Detected change data:
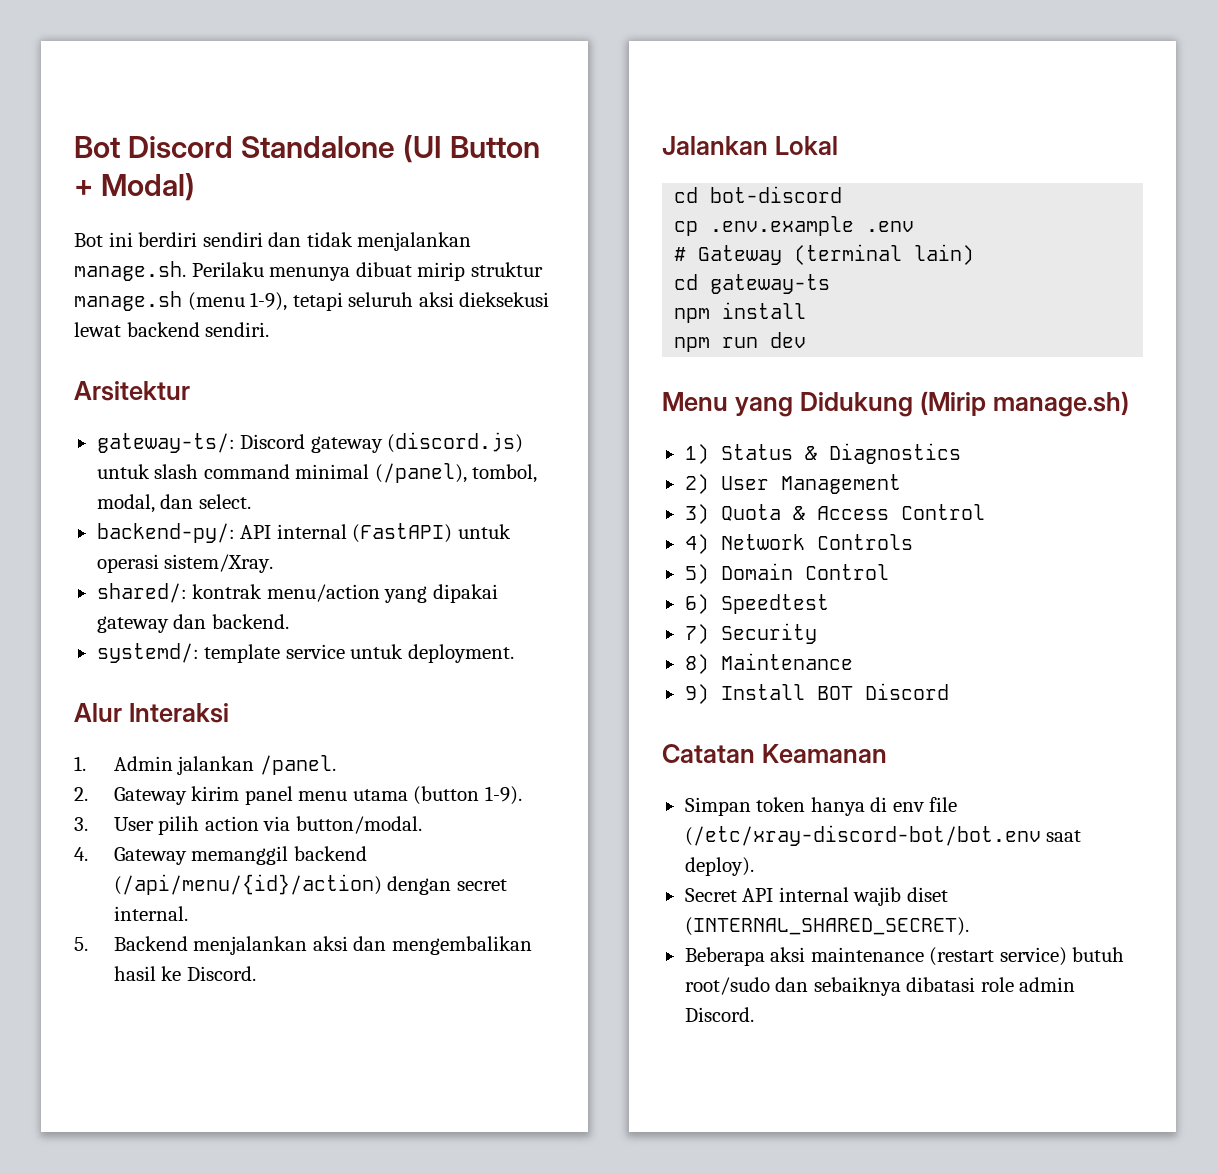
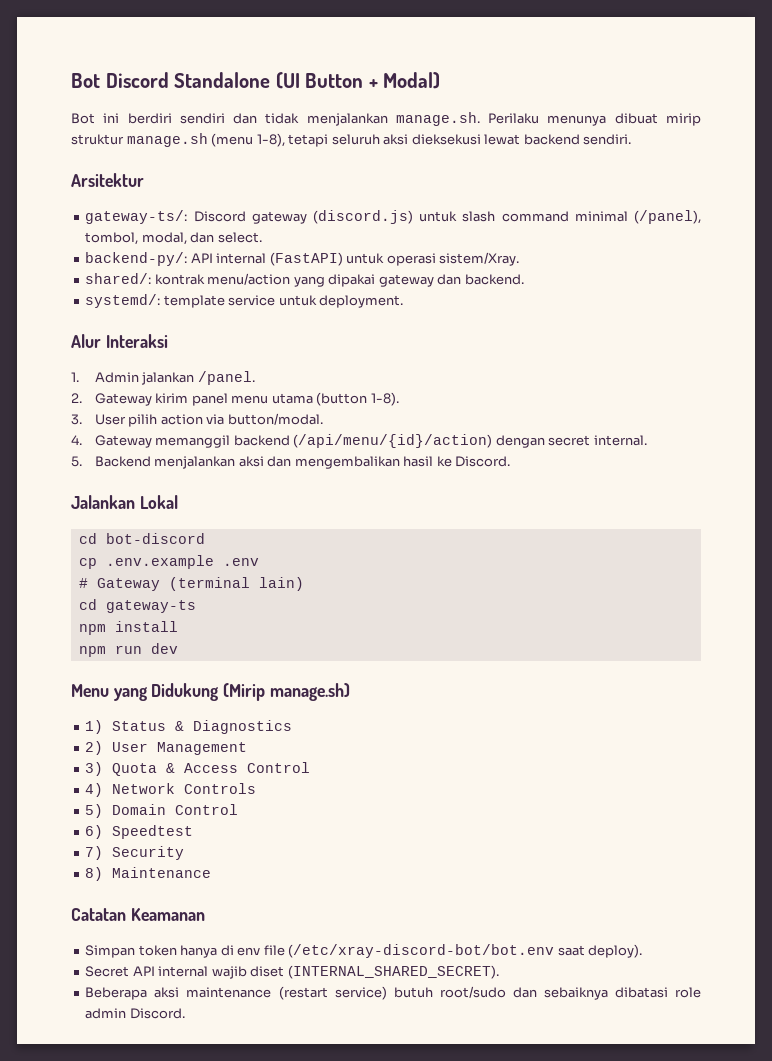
- Bot ini berdiri sendiri dan tidak menjalankan manage.sh. Perilaku menunya dibuat mirip struktur manage.sh (menu 1-9), tetapi seluruh aksi dieksekusi lewat backend sendiri.
+ Bot ini berdiri sendiri dan tidak menjalankan manage.sh. Perilaku menunya dibuat mirip struktur manage.sh (menu 1-8), tetapi seluruh aksi dieksekusi lewat backend sendiri.
- 2. Gateway kirim panel menu utama (button 1-9).
+ 2. Gateway kirim panel menu utama (button 1-8).
- 9) Install BOT Discord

Task details: Please return the span of lines above that opens with the one containing "utama (button 1-8)." and closes with the final line, both included, exactly as written and nothing more.

Problem solution:
+ 2. Gateway kirim panel menu utama (button 1-8).
- 9) Install BOT Discord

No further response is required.